Data items
=======

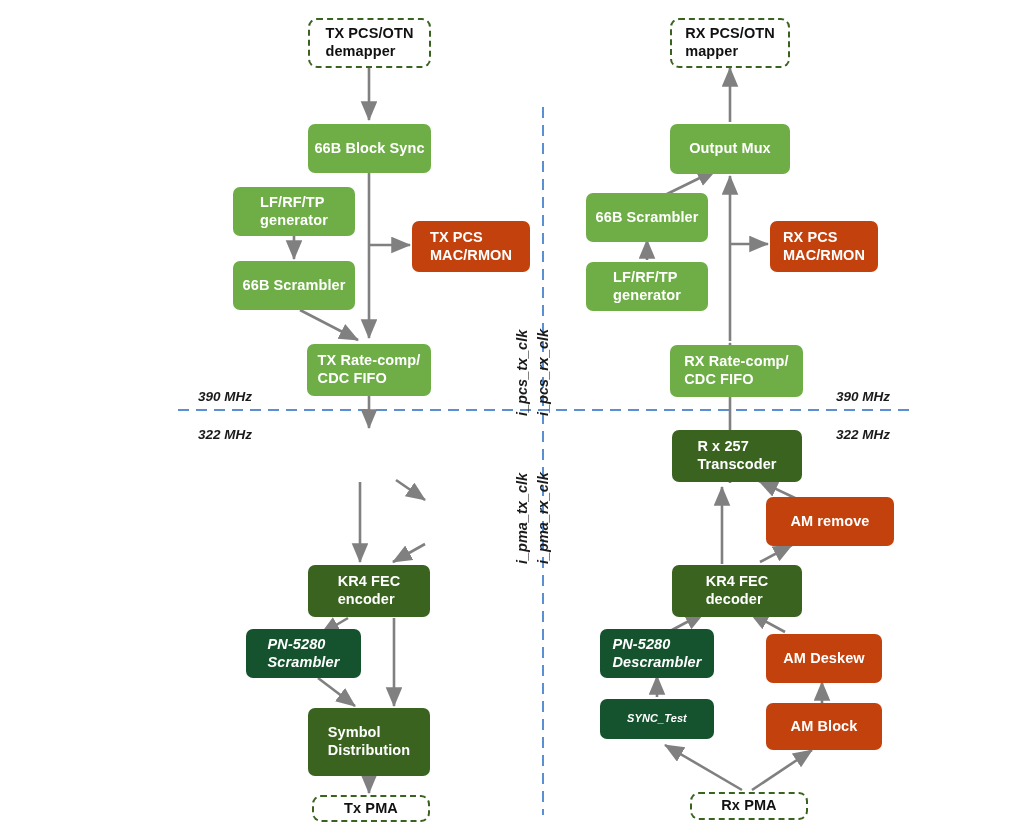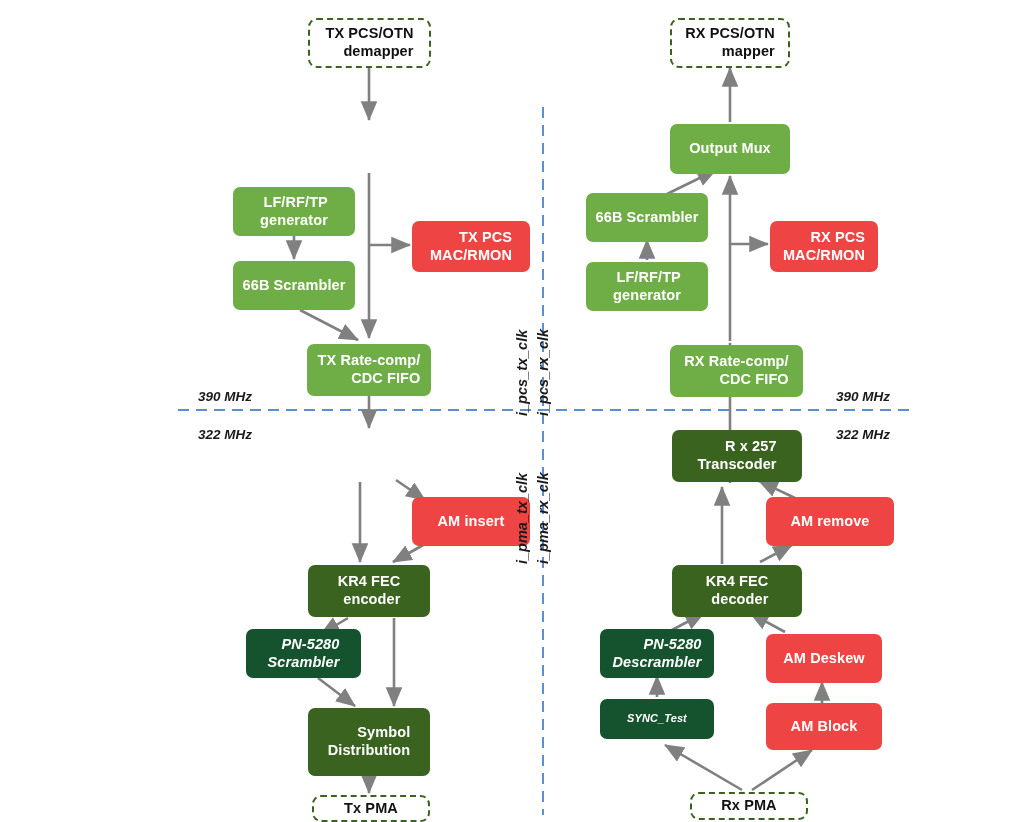--- a/index.html
+++ b/index.html
@@ -29,7 +29,7 @@
     display: flex;
     align-items: center;
     justify-content: center;
-    text-align: right;
+    text-align: left;
     border-radius: 7px;
     color: #ffffff;
     font-weight: bold;

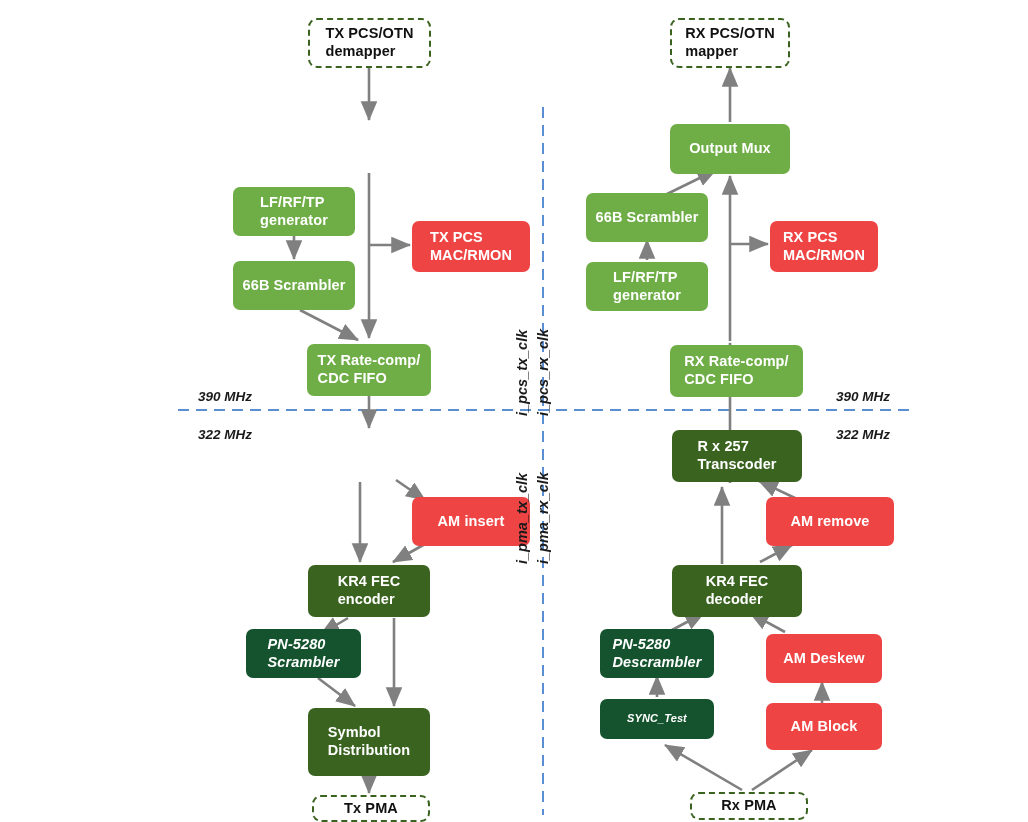--- a/index.html
+++ b/index.html
@@ -120,6 +120,7 @@
 
   <div class="node dashed" style="left:308px; top:18px; width:123px; height:50px; font-size:14.5px;">TX PCS/OTN<br>demapper</div>
 
+  <div class="node green" style="left:308px; top:124px; width:123px; height:49px; font-size:14.5px;">66B Block Sync</div>
 
   <div class="node green" style="left:233px; top:187px; width:122px; height:49px; font-size:14.5px;">LF/RF/TP<br>generator</div>
 

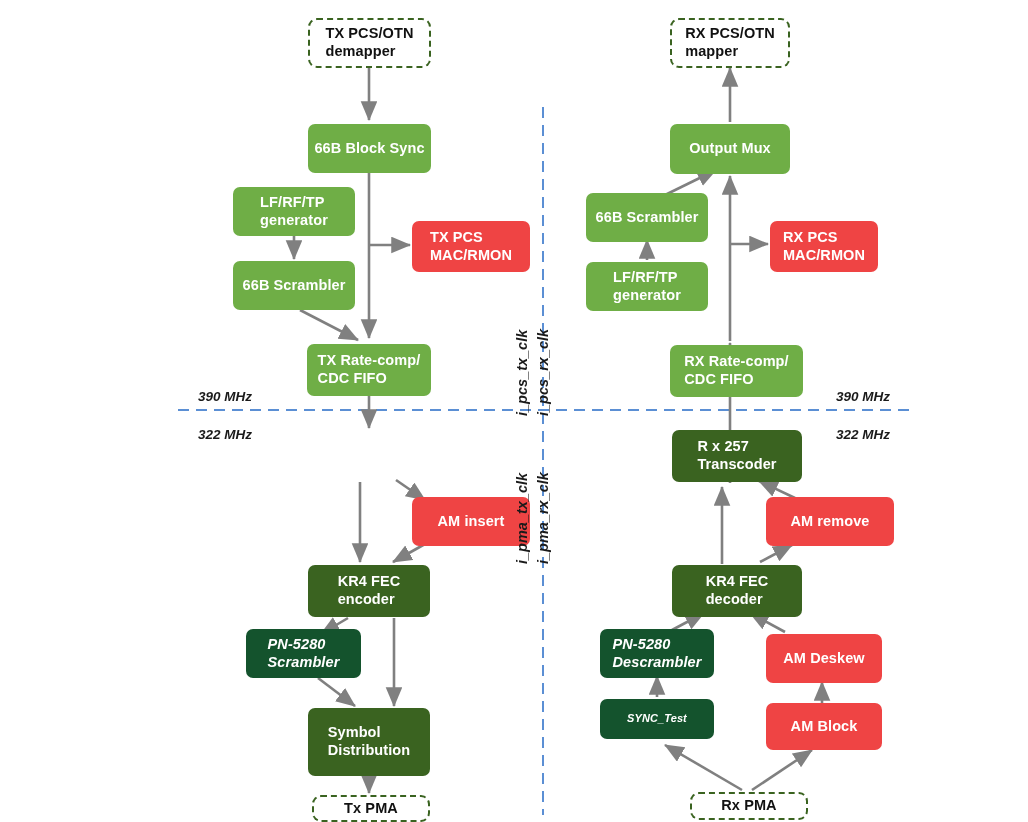--- a/index.html
+++ b/index.html
@@ -39,7 +39,7 @@
   }
   .node.green   { background: #6FAE46; }
   .node.dgreen  { background: #3A6320; }
-  .node.gold    { background: #ef4444; }
+  .node.gold    { background: #c2410c; }
   .node.blue    { background: #14532d; font-style: italic; }
   .node.dashed  {
     background: #ffffff;

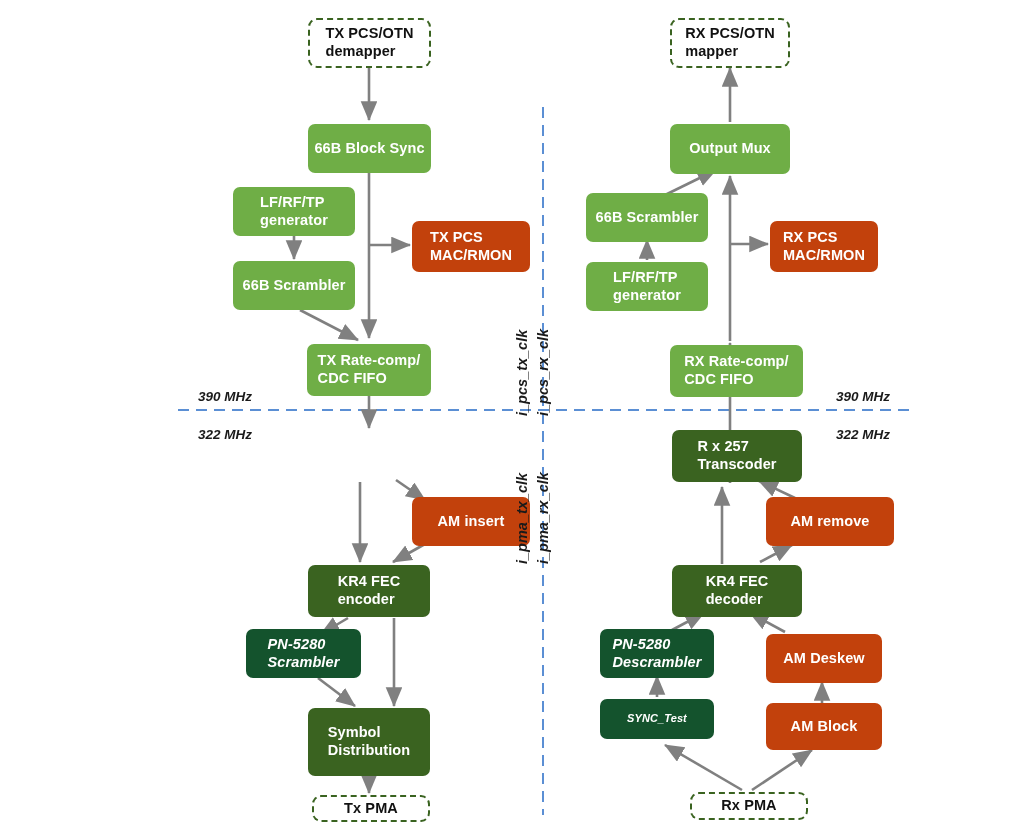--- a/index.html
+++ b/index.html
@@ -131,7 +131,6 @@
   <div class="node green" style="left:307px; top:344px; width:124px; height:52px; font-size:14.5px;">TX Rate-comp/<br>CDC FIFO</div>
 
 
-  <div class="node gold" style="left:412px; top:497px; width:118px; height:49px; font-size:14.5px;">AM insert</div>
 
   <div class="node dgreen" style="left:308px; top:565px; width:122px; height:52px; font-size:14.5px;">KR4 FEC<br>encoder</div>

=======

Repeat all of the entries word for word, but omit the pictures.

--- a/index.html
+++ b/index.html
@@ -29,7 +29,7 @@
     display: flex;
     align-items: center;
     justify-content: center;
-    text-align: right;
+    text-align: left;
     border-radius: 7px;
     color: #ffffff;
     font-weight: bold;

--- a/index.html
+++ b/index.html
@@ -120,6 +120,7 @@
 
   <div class="node dashed" style="left:308px; top:18px; width:123px; height:50px; font-size:14.5px;">TX PCS/OTN<br>demapper</div>
 
+  <div class="node green" style="left:308px; top:124px; width:123px; height:49px; font-size:14.5px;">66B Block Sync</div>
 
   <div class="node green" style="left:233px; top:187px; width:122px; height:49px; font-size:14.5px;">LF/RF/TP<br>generator</div>
 

--- a/index.html
+++ b/index.html
@@ -39,7 +39,7 @@
   }
   .node.green   { background: #6FAE46; }
   .node.dgreen  { background: #3A6320; }
-  .node.gold    { background: #ef4444; }
+  .node.gold    { background: #c2410c; }
   .node.blue    { background: #14532d; font-style: italic; }
   .node.dashed  {
     background: #ffffff;

--- a/index.html
+++ b/index.html
@@ -131,7 +131,6 @@
   <div class="node green" style="left:307px; top:344px; width:124px; height:52px; font-size:14.5px;">TX Rate-comp/<br>CDC FIFO</div>
 
 
-  <div class="node gold" style="left:412px; top:497px; width:118px; height:49px; font-size:14.5px;">AM insert</div>
 
   <div class="node dgreen" style="left:308px; top:565px; width:122px; height:52px; font-size:14.5px;">KR4 FEC<br>encoder</div>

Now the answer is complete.